M. Robert Cramer. L'article 162 B de la loi portant règlement du Grand Conseil prévoit que l'on peut interpeller le Conseil d'Etat en la forme écrite et que l'interpellation est rédigée d'une manière concise... En l'occurrence, il s'agit d'une interpellation qui se développe sur plus de cinq pages et, pour ne pas lasser votre patience, Mesdames et Messieurs les députés, je me permettrai de remettre une note complète à mon interpellateur et de borner la réponse que je ferai ici à quelques considérations plus générales, s'agissant des rapports entre les archives de façon générale et les archives toutes particulières que sont les archives de la police.

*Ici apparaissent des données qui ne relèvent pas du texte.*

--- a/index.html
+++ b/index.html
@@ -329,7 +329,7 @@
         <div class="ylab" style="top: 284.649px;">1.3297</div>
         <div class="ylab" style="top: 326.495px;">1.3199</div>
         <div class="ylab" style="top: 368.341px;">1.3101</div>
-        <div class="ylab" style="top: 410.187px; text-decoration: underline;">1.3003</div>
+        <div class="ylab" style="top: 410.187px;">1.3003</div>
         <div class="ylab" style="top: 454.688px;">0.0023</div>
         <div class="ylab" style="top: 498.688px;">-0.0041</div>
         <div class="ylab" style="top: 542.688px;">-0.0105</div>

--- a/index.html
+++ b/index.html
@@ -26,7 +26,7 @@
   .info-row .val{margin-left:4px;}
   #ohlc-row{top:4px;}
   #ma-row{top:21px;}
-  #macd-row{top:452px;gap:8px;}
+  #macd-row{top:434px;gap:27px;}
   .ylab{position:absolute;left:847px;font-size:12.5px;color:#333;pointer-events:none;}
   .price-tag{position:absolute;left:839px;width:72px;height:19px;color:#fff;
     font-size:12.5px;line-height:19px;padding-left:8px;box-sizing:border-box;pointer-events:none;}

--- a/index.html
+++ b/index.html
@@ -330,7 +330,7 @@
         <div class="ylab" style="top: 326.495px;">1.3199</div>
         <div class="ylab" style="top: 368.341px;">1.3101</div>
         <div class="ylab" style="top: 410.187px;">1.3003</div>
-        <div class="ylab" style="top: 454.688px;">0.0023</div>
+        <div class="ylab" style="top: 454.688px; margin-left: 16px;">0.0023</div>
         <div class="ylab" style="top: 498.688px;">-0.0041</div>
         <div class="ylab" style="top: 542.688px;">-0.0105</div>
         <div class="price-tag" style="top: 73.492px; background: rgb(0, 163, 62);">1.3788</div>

C'est une problématique extrêmement délicate, dans la mesure où elle fait apparaître un double conflit. Le premier conflit est celui entre le respect de la sphère privée - qui voudrait que l'on ne dévoile pas largement ce qui relève des renseignements de police - et l'intérêt de la recherche historique qui voudrait que l'on conserve ces renseignements. Donc, le respect de la sphère privée plaide pour la destruction des renseignements de police qui ne sont plus utiles à l'enquête policière. L'intérêt historique, lui, plaide pour la conservation de ces renseignements.

Et puis, concernant l'intérêt de la recherche historique, on peut discerner à nouveau un conflit entre l'intérêt à la préservation des documents et l'intérêt des historiens à la prise de connaissance des documents. Il est évident que, si l'on veut privilégier les historiens et faire en sorte qu'ils puissent avoir accès rapidement aux documents, on court le risque que la police de son côté, pour protéger ses sources, ne détruise des documents, et que cet intérêt des historiens d'en prendre connaissance rapidement ait pour conséquence malheureuse leur destruction!

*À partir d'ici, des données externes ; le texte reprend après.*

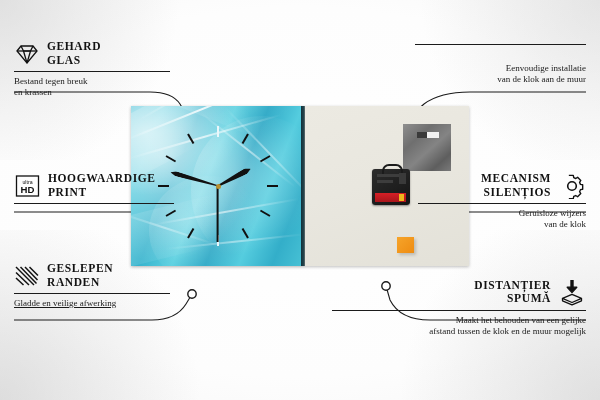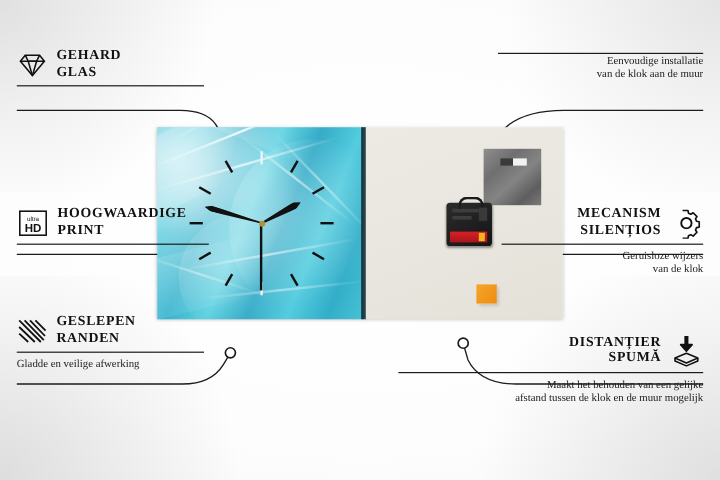--- a/index.html
+++ b/index.html
@@ -264,7 +264,7 @@
 
   <div class="callout right" style="right:14px;top:40px;width:175px;">
     <div class="rule" style="margin-top:4px;width:171px;margin-left:auto;"></div>
-    <div class="cdesc" style="margin-top:0;">Eenvoudige installatie
+    <div class="cdesc" style="margin-top:18px;">Eenvoudige installatie
 van de klok aan de muur</div>
   </div>
 

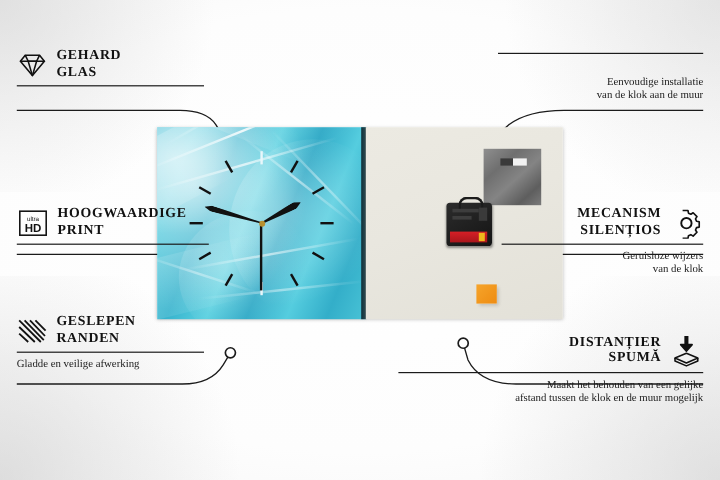--- a/index.html
+++ b/index.html
@@ -226,6 +226,8 @@
 GLAS</span>
     </div>
     <div class="rule" style="margin-top:4px;width:156px;"></div>
+    <div class="cdesc" style="margin-top:4px;">Bestand tegen breuk
+en krassen</div>
   </div>
 
   <div class="callout left" style="left:14px;top:172px;width:165px;">

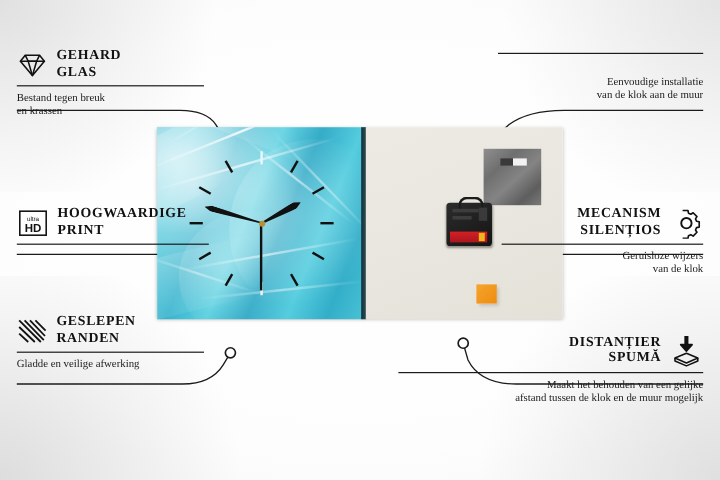--- a/index.html
+++ b/index.html
@@ -261,7 +261,7 @@
 RANDEN</span>
     </div>
     <div class="rule" style="margin-top:4px;width:156px;"></div>
-    <div class="cdesc" style="margin-top:4px;">Gladde en veilige afwerking</div>
+    <div class="cdesc" style="margin-top:4px;text-decoration:underline;">Gladde en veilige afwerking</div>
   </div>
 
   <div class="callout right" style="right:14px;top:40px;width:175px;">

Ce sont des problèmes compliqués, délicats, à tel point que les archivistes et les historiens qui nous avaient assistés lorsque nous avons préparé la loi sur les archives, et la commission du Grand Conseil qui a étudié cette loi, ont estimé qu'il ne fallait pas aborder ces questions dans le cadre de la nouvelle loi et qu'il fallait renvoyer cette réflexion à une phase ultérieure.

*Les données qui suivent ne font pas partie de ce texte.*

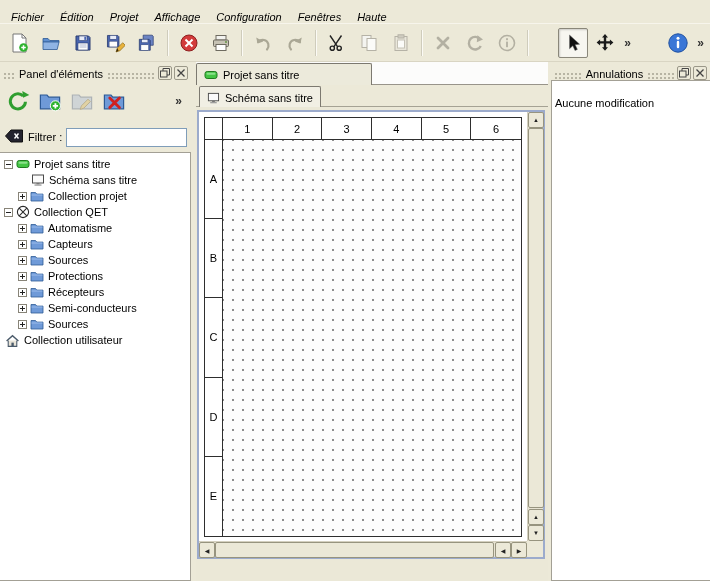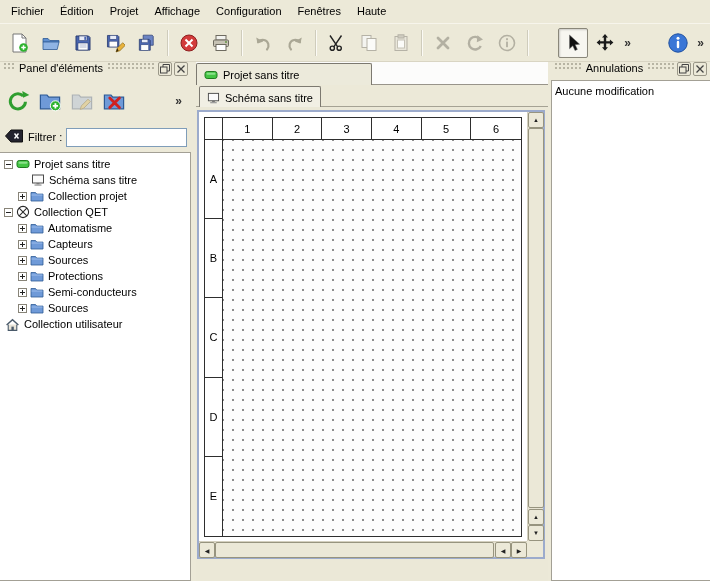--- a/index.html
+++ b/index.html
@@ -7,7 +7,7 @@
 body{font-family:"Liberation Sans",sans-serif;font-size:11px;color:#000;background:#ece9d8;position:relative;overflow:hidden;}
 
 
-.menubar{height:23px;display:flex;align-items:flex-start;padding-left:3px;background:#ece9d8;}
+.menubar{height:23px;display:flex;align-items:flex-end;padding-left:3px;background:#ece9d8;font-style:italic;}
 .menu-item{padding:5px 8px 0 8px;cursor:default;white-space:nowrap;}
 
 

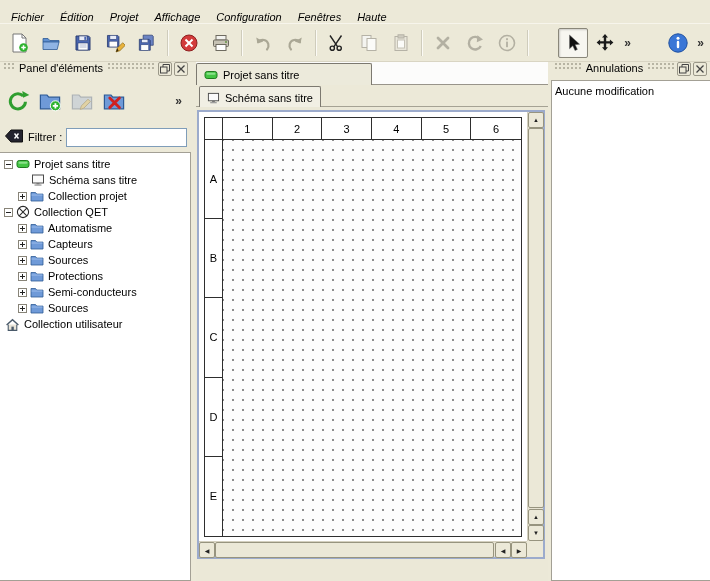--- a/index.html
+++ b/index.html
@@ -28,7 +28,7 @@
 .center{position:absolute;left:196px;width:352px;top:0;bottom:0;}
 
 
-.dock-title{height:18px;display:flex;align-items:flex-start;padding:0 3px;background:#ece9d8;}
+.dock-title{height:18px;display:flex;align-items:flex-end;padding:0 3px;background:#ece9d8;}
 .grip{height:8px;background-image:radial-gradient(circle,#b7b4a3 1px,transparent 1.2px);background-size:4px 4px;}
 .dock-title .label{padding:0 4px;white-space:nowrap;}
 .dock-btn{width:14px;height:14px;flex:none;border:1px solid #9b9889;background:#ece9d8;display:flex;align-items:center;justify-content:center;margin-left:2px;border-radius:2px;}

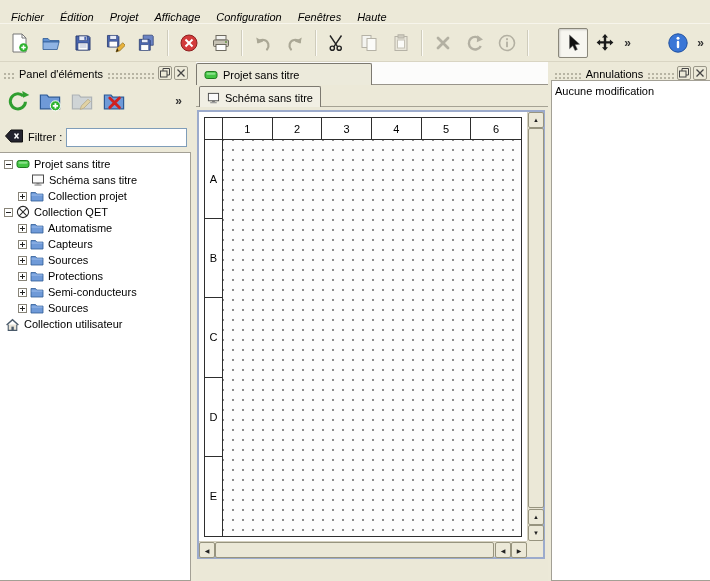--- a/index.html
+++ b/index.html
@@ -83,7 +83,7 @@
 .hscroll .thumb{top:0;left:16px;right:33px;height:16px;}
 
 
-.undo-view{position:absolute;top:18px;left:0;right:0;bottom:0;background:#fff;border:1px solid #a3a095;border-right:none;padding:4px 3px;}
+.undo-view{position:absolute;top:18px;left:0;right:0;bottom:0;background:#fff;border:1px solid #a3a095;border-right:none;padding:16px 3px;}
 </style>
 </head>
 <body>

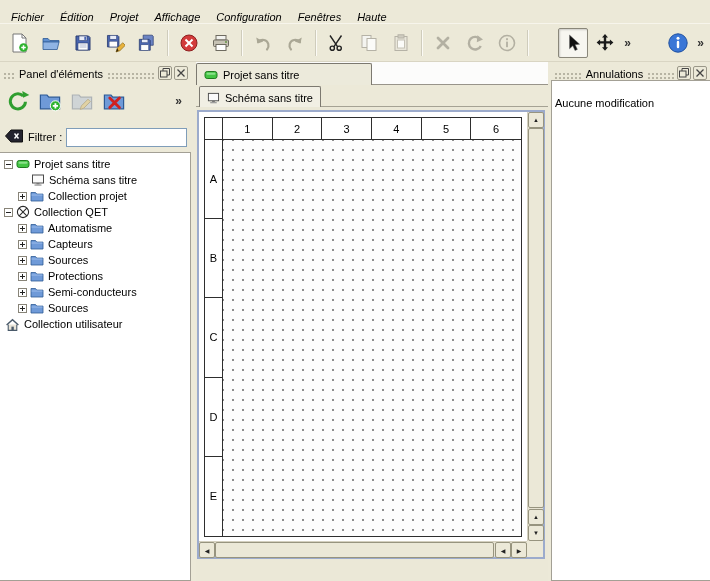--- a/index.html
+++ b/index.html
@@ -362,6 +362,14 @@
               <path d="M1.5 6h11" stroke="#9dbceb"></path>
             </svg>
           <span class="tlabel">Protections</span>
+        </div>
+        <div class="trow indent1">
+          <span class="exp plus"></span>
+          <svg class="ticon" width="14" height="14" viewBox="0 0 14 14">
+              <path d="M1 3.5h4.5l1.3 1.6H13V12H1z" fill="#6f9ad8" stroke="#2d5a96" stroke-width=".8"></path>
+              <path d="M1.5 6h11" stroke="#9dbceb"></path>
+            </svg>
+          <span class="tlabel">Récepteurs</span>
         </div>
         <div class="trow indent1">
           <span class="exp plus"></span>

Il m'apparaît que ce moment est venu et la question que pose M. Godinat le confirme. Cette réflexion peut dès lors avoir lieu et je crois qu'il serait heureux que le Grand Conseil, de façon à donner le coup d'envoi, rédige, par exemple, une motion qui pourrait être renvoyée en commission, afin de mieux cerner les enjeux de ce problème très délicat, avec notamment les archivistes d'Etat et les fonctionnaires qui ont pour tâche de récolter des renseignements au sein du département de justice et police. Ensuite, la commission parlementaire pourrait indiquer précisément au gouvernement ce qu'elle souhaite, de façon que l'on puisse, cas échéant, rédiger un projet de loi, ou modifier les lois concernées, soit sur les renseignements et les dossiers de police, soit sur les archives.

Pour ma part, je trouve cette interpellation bienvenue. Mon point de vue sur ces questions n'a pas changé depuis les années 1990-1992 où je siégeais sur les bancs du Grand Conseil et où j'ai pu faire les déclarations qui ont été rappelées dans l'interpellation.

Cette interpellation urgente écrite est close.